Troubleshooting in Build: BIOS
This page is being migrated to a documnent of Free Geek's Google Drive.
Notes and Detailed Instructions
When you power on a system, the first thing that happens is the system POSTs (Power-On Self Test). When POSTing, the graphics and text should flash onto the monitor and indicate what key(s) are required in order to access the BIOS (Basic Input Output System). While all computers use the keyboard to access and navigate BIOS, each computers may have different keys to get you into BIOS. Fortunately, most systems use the following keys:
Del, F1, F2, F8, F10.
If the system doesn't display which keys to press to enter into the BIOS, sometimes you can get by running your finger across all 12 F-keys and hitting Del. A list of a common keystrokes can be found here: Entering BIOS
Unfortunately, you only have a few seconds to press the key in order to enter BIOS. The POSTing screen will only be up for a few seconds (then the system will load Ubuntu), so don't feel bad about rebooting the system (by pressing "Ctrl+Alt+Del" or holding the power button down for several seconds) a few times in order to access BIOS. If the computer doesn't seem to respond to keystrokes, ensure that the keyboard plug is plugged into the correct port, and try switching PS2/USB keyboards if the system supports both. Otherwise, reach out to a build instructor or perform an Internet search for further troubleshooting.
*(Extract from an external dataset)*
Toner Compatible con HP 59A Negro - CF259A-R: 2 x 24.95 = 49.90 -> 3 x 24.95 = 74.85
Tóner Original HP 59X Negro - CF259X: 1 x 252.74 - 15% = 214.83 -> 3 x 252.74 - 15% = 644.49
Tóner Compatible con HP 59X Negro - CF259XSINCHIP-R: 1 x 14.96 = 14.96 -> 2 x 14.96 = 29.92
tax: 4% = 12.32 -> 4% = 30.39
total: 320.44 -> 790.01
Note: Some systems will not recognize a USB keyboard in BIOS, so please use a PS2 keyboard if available
When you can't figure out the keystroke, you can also Google a term like "Gateway BIOS key" to find pages that might tell you (It might help to include the computer's model number, usually found on the front of the case).
|"There's this Password Protected thing?!"||Occasionally, you'll find that the BIOS is protected with a password. If this happens to be the case, simply power down the system (by pressing "Ctrl+Alt+Del" or holding the power button down for several seconds), remove the power cord from the system, locate the button battery (CMOS) and remove it. Look on the motherboard for a two pin jumper the says something like "Clear CMOS" or "Clear Password" (Often times, it'll abbreviate to something like “Clr Pwd”), and place a jumper onto the pins. If you can't locate these pins, just remove the battery. Get some coffee or go to the bathroom, (i.e. wait for two or so minutes with the battery out and the jumper on its pins). Put the button battery back in the system, plug in the power cord, and power on the system. You should have access to BIOS now.
If this doesn't work, try to "power cycle" the computer with the battery gone and jumper set, and power down the system (if it powered on) before putting the battery back in the computer.
On Dells, there is usually a green jumper right around the main power on the motherboard that will be labeled "PSWD". Pull that jumper, and boot it up once, and you will get rid of the password. There is absolutely no way, other than this jumper, to get rid of the password on Dells.
While each system may have different key(s) to access BIOS, BIOS is only accessed through your keyboard (no mouse necessary). There are several different ways that BIOS is organized and navigated. Below are examples of most BIOS environments that Free Geek handles:
Tab screen format
When you see the BIOS screen you may see horizontal tabs near the top that should resemble the following options:
Main | Advanced | Power | Boot
You can navigate these tabs by simply using the ← and → on your keyboard. Collapsing/Expanding Menu format
Generally, on the Left hand side of the screen, you will see a + sign beside the list of menu items that looks something like this:
+ System + Onboard Devices
If you highlight the item by using your ↓ & ↑ keys and press "Enter", you will see the menu item as a heading for an expanded list of sub-menu items. The + sign will become a - sign, and the menu will look something like this:
- System System Info Processor Info Memory Info Boot Sequence + Onboard Devices
Most BIOS environments have common keys in order to navigate the program. These are some common commands:
In general, every BIOS is at least a little bit different. The above commands are not universal! However, almost all BIOSes that you will encounter will usually include a key or legend somewhere on the screen that indicates what commands are available. It's important that you spend some time analyzing a BIOS screen to look for hints on how to navigate!
|"Is there any more info on desired BIOS settings?"||
Yes! Go to Testing Standard Documentation in Advanced Testing and go to the "BIOS Choices" portion on the left hand side of the page. This will not tell you what BIOS settings every computer's BIOS should have, but its a good list of generally desirable settings.